Task requirements:
Your response must be an exact transcription of the lines from the one containing "[434,179,489,201] nginx ->" through the final line of the data.

Data for the task:
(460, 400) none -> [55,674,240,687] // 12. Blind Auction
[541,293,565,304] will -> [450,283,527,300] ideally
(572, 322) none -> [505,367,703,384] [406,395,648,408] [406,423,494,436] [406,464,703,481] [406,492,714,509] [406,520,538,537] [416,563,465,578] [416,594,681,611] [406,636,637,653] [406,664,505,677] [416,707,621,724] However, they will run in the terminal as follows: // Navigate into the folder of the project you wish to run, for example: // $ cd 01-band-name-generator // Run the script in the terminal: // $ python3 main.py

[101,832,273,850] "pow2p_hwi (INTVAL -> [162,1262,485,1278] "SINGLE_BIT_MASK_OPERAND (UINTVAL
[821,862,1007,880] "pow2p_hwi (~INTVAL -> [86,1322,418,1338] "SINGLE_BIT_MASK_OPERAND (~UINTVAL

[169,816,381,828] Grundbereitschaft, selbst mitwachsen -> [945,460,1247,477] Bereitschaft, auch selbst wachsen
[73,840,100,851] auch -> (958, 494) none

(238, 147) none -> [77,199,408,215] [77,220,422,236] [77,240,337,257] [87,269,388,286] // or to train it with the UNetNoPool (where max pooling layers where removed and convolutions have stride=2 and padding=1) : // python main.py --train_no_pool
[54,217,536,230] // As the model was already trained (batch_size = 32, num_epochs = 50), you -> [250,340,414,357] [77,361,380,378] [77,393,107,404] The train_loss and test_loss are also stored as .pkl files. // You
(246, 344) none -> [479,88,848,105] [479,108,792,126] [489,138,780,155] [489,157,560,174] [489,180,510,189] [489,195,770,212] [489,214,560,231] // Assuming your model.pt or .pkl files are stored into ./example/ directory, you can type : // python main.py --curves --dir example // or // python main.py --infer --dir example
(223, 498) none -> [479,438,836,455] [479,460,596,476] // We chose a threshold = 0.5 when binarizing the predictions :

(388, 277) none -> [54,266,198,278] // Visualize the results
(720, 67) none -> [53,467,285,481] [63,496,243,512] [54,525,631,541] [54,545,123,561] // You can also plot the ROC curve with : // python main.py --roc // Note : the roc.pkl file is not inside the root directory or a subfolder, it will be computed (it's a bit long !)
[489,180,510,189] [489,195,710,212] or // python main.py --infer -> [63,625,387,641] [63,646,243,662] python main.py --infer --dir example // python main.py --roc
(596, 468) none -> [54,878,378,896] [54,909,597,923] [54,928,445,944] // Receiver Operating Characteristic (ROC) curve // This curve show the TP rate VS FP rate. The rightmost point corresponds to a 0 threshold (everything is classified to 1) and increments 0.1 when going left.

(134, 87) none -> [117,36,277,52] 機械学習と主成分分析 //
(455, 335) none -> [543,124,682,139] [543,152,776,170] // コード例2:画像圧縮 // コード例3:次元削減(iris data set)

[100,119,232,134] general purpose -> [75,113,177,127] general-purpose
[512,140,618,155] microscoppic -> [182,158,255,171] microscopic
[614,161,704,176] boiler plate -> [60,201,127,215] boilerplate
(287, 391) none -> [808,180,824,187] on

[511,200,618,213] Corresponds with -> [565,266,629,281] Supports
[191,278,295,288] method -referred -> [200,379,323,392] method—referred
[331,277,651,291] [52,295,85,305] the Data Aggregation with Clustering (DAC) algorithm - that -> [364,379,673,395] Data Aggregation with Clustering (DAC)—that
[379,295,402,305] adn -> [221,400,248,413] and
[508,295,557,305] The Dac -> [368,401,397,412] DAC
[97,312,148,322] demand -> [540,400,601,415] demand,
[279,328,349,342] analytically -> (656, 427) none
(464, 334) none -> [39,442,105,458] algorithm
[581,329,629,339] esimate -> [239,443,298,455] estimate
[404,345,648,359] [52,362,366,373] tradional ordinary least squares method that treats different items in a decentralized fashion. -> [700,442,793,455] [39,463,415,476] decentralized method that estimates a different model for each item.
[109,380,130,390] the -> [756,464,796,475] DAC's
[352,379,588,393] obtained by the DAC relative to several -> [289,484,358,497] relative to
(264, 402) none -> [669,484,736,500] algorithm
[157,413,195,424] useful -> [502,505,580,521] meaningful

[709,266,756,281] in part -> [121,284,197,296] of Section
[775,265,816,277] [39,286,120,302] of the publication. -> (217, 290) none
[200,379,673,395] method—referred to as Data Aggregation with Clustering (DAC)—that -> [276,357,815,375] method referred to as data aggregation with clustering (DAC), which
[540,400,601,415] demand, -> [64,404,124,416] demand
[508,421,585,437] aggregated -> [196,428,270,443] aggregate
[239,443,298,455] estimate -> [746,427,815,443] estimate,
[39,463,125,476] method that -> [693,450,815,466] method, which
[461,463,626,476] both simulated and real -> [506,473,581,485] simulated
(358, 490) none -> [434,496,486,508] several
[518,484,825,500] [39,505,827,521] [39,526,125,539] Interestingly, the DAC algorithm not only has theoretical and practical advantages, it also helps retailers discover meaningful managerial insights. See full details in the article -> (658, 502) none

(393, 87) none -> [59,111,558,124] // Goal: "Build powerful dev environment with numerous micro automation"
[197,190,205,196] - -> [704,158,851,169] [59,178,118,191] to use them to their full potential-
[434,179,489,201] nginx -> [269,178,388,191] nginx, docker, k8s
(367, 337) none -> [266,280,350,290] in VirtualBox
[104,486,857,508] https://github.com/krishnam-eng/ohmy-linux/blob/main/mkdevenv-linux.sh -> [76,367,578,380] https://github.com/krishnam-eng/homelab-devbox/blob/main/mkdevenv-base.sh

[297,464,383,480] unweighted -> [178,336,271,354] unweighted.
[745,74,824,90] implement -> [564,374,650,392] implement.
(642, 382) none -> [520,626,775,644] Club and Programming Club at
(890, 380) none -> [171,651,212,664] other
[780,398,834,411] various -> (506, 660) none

Worked solution:
[434,179,489,201] nginx -> [269,178,388,191] nginx, docker, k8s
(367, 337) none -> [266,280,350,290] in VirtualBox
[104,486,857,508] https://github.com/krishnam-eng/ohmy-linux/blob/main/mkdevenv-linux.sh -> [76,367,578,380] https://github.com/krishnam-eng/homelab-devbox/blob/main/mkdevenv-base.sh

[297,464,383,480] unweighted -> [178,336,271,354] unweighted.
[745,74,824,90] implement -> [564,374,650,392] implement.
(642, 382) none -> [520,626,775,644] Club and Programming Club at
(890, 380) none -> [171,651,212,664] other
[780,398,834,411] various -> (506, 660) none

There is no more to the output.